Please find all lines in the data that hold the string "customization" and copy them.

- _Records for the task_:
- - - - -
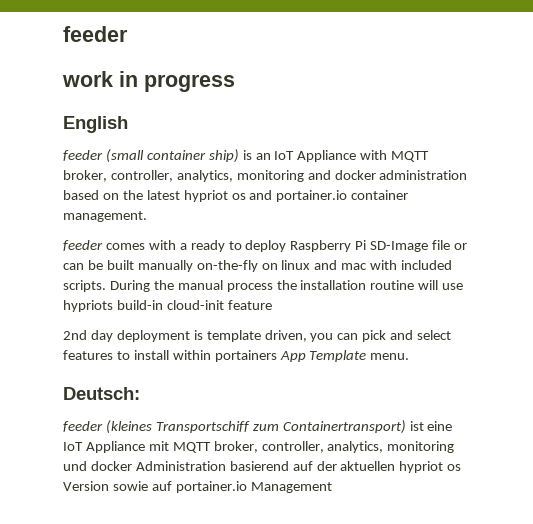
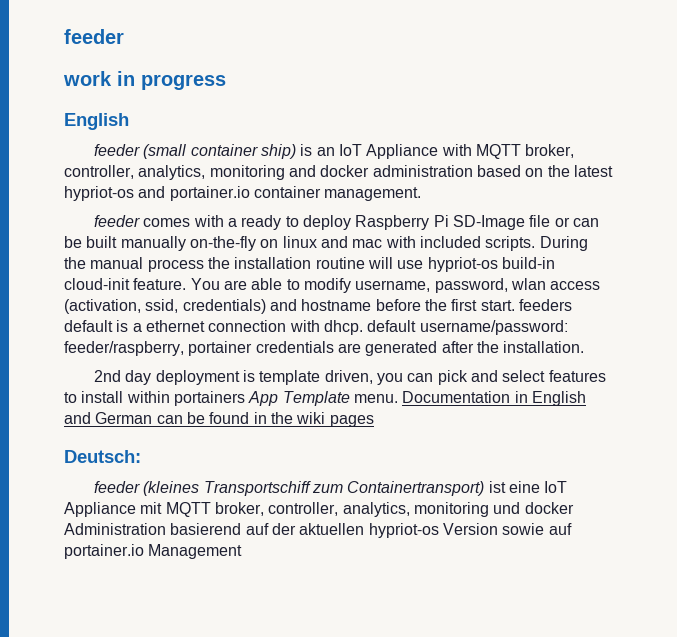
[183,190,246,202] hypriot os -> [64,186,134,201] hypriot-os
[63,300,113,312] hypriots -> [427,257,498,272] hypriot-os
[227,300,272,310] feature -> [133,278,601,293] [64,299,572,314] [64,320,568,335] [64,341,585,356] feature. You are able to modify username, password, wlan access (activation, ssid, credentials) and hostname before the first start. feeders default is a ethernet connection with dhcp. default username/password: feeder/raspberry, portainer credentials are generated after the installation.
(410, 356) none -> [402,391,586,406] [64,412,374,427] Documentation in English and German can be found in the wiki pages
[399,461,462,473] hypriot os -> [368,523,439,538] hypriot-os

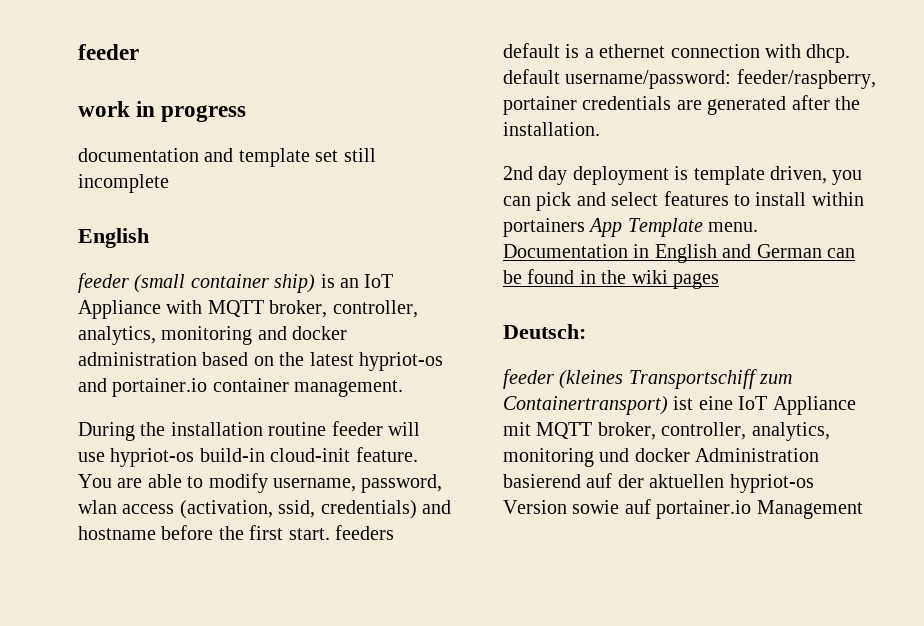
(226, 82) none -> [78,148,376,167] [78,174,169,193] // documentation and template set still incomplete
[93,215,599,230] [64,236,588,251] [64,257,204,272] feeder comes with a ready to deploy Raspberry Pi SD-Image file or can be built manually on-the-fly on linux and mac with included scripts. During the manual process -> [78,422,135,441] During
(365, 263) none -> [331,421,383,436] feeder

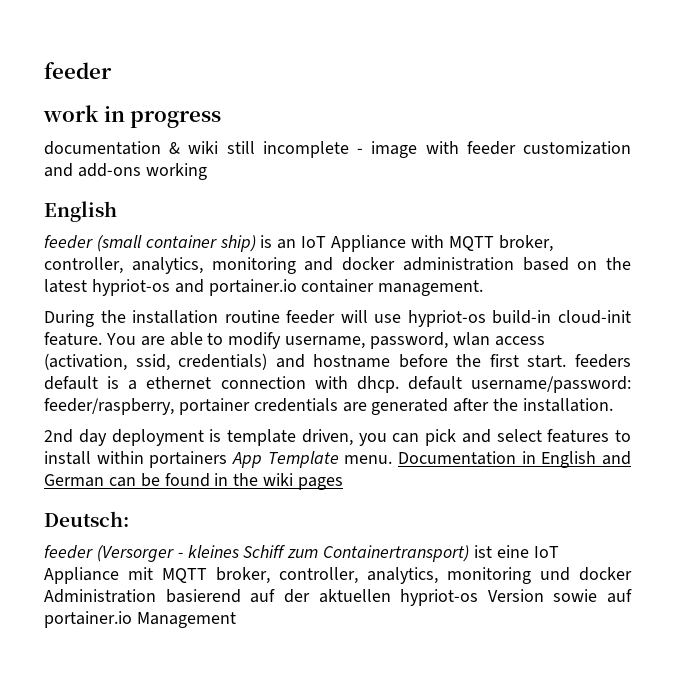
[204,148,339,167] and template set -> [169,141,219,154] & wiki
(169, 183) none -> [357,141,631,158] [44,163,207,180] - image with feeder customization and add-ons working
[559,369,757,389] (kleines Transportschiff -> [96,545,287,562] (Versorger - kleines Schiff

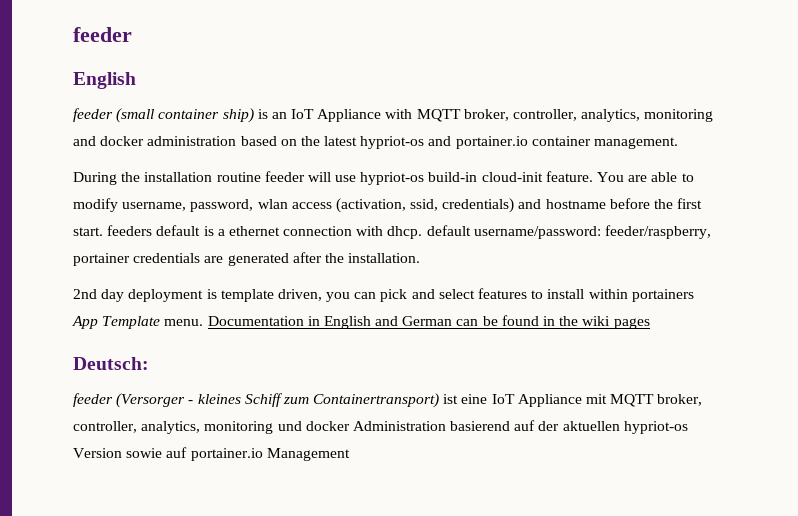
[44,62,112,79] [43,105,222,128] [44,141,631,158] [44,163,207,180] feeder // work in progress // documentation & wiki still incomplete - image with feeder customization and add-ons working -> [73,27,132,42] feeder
- - - - -
- _Response to this task_:
(169, 183) none -> [357,141,631,158] [44,163,207,180] - image with feeder customization and add-ons working
[44,62,112,79] [43,105,222,128] [44,141,631,158] [44,163,207,180] feeder // work in progress // documentation & wiki still incomplete - image with feeder customization and add-ons working -> [73,27,132,42] feeder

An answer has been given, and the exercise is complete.